Note each line of the entries that includes "frequency". Then copy those lines.

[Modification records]
════════════════

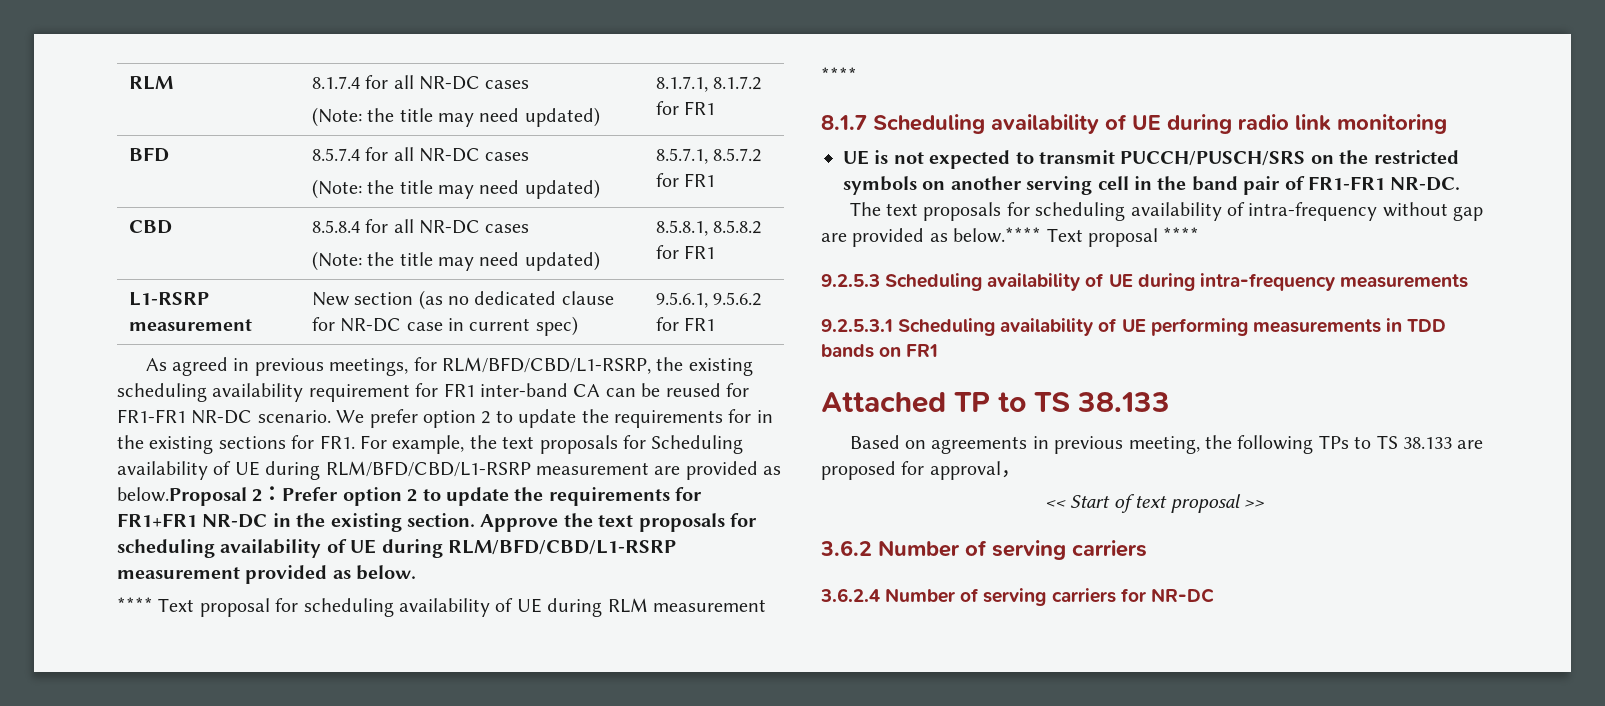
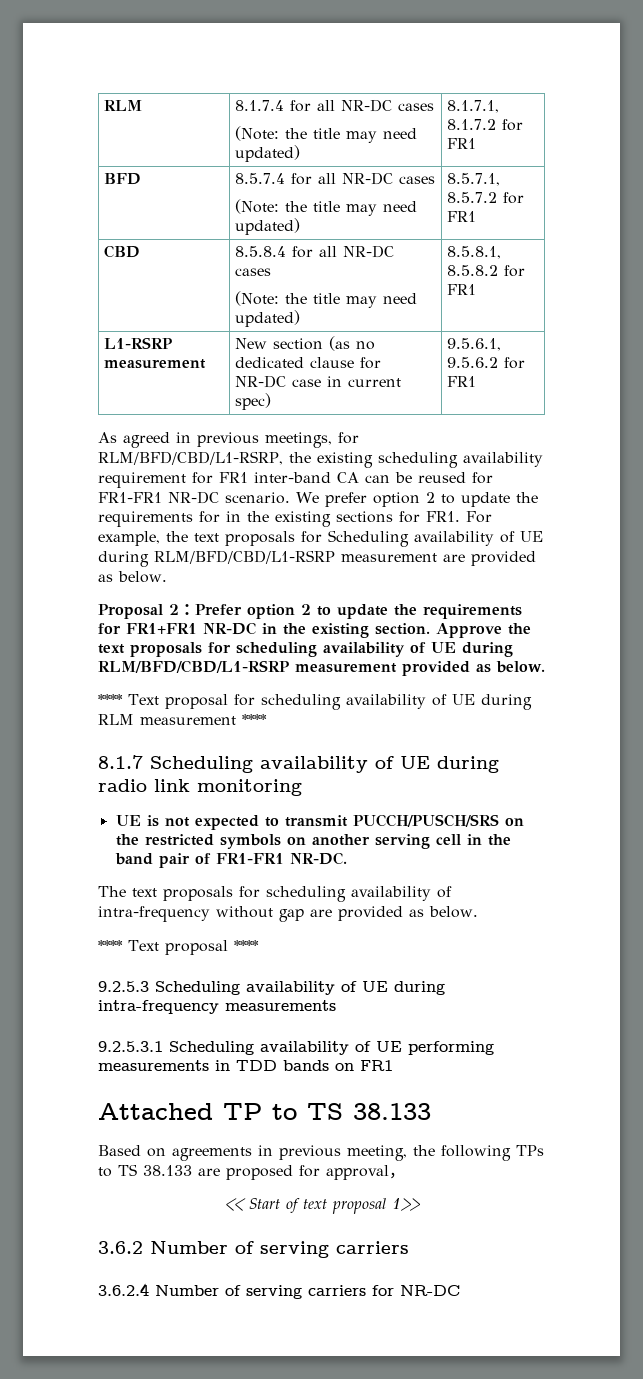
- We prefer option 2 to update the requirements for in the existing sections for FR1. For example, the text proposals for Scheduling availability of UE during RLM/BFD/CBD/L1-RSRP measurement are provided as below.Proposal 2：Prefer option 2 to update the requirements for FR1+FR1 NR-DC in the existing section.
+ We prefer option 2 to update the requirements for in the existing sections for FR1. For example, the text proposals for Scheduling availability of UE during RLM/BFD/CBD/L1-RSRP measurement are provided as below.
+ Proposal 2：Prefer option 2 to update the requirements for FR1+FR1 NR-DC in the existing section.
- The text proposals for scheduling availability of intra-frequency without gap are provided as below.**** Text proposal ****
+ The text proposals for scheduling availability of intra-frequency without gap are provided as below.
+ **** Text proposal ****
- << Start of text proposal >>
+ << Start of text proposal 1>>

════════════════

REPLY TO THE TASK –
- The text proposals for scheduling availability of intra-frequency without gap are provided as below.**** Text proposal ****
+ The text proposals for scheduling availability of intra-frequency without gap are provided as below.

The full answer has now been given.